Extracted data Block Start

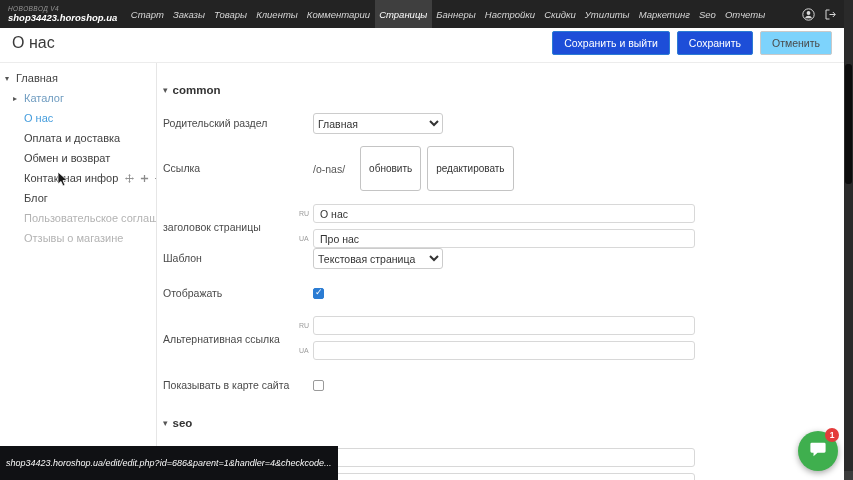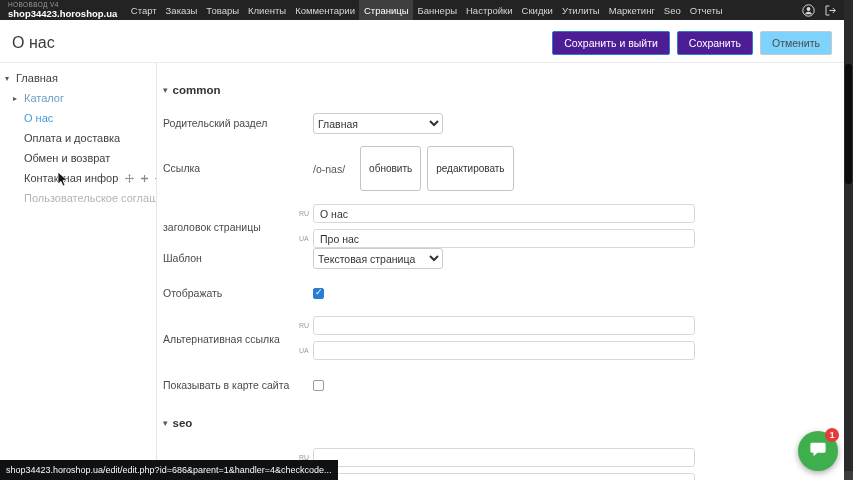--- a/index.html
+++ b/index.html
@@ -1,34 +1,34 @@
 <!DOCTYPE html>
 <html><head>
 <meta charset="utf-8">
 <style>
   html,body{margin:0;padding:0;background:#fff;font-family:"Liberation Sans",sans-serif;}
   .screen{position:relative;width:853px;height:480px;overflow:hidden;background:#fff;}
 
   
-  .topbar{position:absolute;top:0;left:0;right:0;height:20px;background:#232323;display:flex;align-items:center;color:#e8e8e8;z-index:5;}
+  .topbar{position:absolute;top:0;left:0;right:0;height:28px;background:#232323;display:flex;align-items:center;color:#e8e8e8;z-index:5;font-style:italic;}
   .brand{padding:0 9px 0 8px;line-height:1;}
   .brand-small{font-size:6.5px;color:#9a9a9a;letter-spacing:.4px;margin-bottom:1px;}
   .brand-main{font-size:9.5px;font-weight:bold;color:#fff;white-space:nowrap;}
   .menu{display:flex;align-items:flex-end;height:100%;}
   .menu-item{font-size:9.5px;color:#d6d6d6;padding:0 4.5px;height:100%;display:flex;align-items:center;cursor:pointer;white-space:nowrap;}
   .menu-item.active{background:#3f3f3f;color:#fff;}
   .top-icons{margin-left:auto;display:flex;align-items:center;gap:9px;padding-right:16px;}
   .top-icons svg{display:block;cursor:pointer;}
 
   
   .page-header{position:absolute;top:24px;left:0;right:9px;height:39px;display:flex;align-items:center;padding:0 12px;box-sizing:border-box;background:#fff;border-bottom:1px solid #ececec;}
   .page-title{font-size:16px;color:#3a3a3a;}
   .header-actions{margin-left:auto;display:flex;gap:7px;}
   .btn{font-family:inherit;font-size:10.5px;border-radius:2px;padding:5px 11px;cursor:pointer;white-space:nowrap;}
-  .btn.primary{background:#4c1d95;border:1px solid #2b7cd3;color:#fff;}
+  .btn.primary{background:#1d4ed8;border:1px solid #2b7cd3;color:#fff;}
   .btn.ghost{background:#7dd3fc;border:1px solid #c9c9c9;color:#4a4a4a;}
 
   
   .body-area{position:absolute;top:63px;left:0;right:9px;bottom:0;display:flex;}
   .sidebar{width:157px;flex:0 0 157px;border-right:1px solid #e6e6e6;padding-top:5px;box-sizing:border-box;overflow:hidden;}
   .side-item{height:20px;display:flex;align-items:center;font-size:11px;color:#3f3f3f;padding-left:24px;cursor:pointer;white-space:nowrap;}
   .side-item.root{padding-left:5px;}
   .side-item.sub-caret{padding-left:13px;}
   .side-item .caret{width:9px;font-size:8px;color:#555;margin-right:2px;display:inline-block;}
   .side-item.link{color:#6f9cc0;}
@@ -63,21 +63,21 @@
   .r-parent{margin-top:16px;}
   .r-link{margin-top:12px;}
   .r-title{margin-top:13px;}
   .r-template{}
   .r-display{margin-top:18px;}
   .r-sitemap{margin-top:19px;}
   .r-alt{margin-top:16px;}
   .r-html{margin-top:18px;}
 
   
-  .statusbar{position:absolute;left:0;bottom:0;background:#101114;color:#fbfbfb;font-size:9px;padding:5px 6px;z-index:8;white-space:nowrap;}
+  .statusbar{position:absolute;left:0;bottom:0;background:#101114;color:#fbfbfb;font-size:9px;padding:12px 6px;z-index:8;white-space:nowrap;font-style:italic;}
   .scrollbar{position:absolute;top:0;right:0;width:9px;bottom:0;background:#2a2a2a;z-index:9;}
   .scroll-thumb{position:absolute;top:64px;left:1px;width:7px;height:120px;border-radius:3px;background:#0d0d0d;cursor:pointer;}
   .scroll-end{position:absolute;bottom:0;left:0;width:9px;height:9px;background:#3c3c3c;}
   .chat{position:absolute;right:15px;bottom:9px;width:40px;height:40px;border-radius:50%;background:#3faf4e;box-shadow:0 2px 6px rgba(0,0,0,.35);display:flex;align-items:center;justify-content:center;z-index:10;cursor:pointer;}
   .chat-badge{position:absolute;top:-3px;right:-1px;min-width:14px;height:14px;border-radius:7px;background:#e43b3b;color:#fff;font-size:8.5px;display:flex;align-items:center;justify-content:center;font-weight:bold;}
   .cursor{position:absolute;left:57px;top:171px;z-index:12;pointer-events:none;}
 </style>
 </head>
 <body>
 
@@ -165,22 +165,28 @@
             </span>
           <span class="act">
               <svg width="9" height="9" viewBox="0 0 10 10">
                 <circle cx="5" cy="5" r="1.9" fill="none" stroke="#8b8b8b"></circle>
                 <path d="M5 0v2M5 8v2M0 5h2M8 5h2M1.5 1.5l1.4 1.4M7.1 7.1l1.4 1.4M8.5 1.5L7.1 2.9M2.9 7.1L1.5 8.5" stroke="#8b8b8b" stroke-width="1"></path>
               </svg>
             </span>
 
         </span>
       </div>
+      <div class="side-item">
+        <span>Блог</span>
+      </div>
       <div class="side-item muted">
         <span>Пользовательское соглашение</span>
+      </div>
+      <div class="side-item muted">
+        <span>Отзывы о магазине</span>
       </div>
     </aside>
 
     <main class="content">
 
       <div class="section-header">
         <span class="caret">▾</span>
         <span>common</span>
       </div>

Extracted data Block End
Extracted data Block Start

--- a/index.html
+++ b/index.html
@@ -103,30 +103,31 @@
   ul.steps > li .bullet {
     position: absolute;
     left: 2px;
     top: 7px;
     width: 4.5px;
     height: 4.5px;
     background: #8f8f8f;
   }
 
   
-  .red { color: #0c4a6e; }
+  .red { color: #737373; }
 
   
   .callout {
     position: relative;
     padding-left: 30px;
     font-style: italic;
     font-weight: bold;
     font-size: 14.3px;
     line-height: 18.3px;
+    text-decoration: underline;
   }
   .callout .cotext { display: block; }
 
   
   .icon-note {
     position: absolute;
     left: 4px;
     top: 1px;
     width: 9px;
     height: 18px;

Extracted data Block End

[Task to complete]
Exactly how many lines in the data above contain the word "main"? Respond with the number and nothing more.

[Finished exercise]
2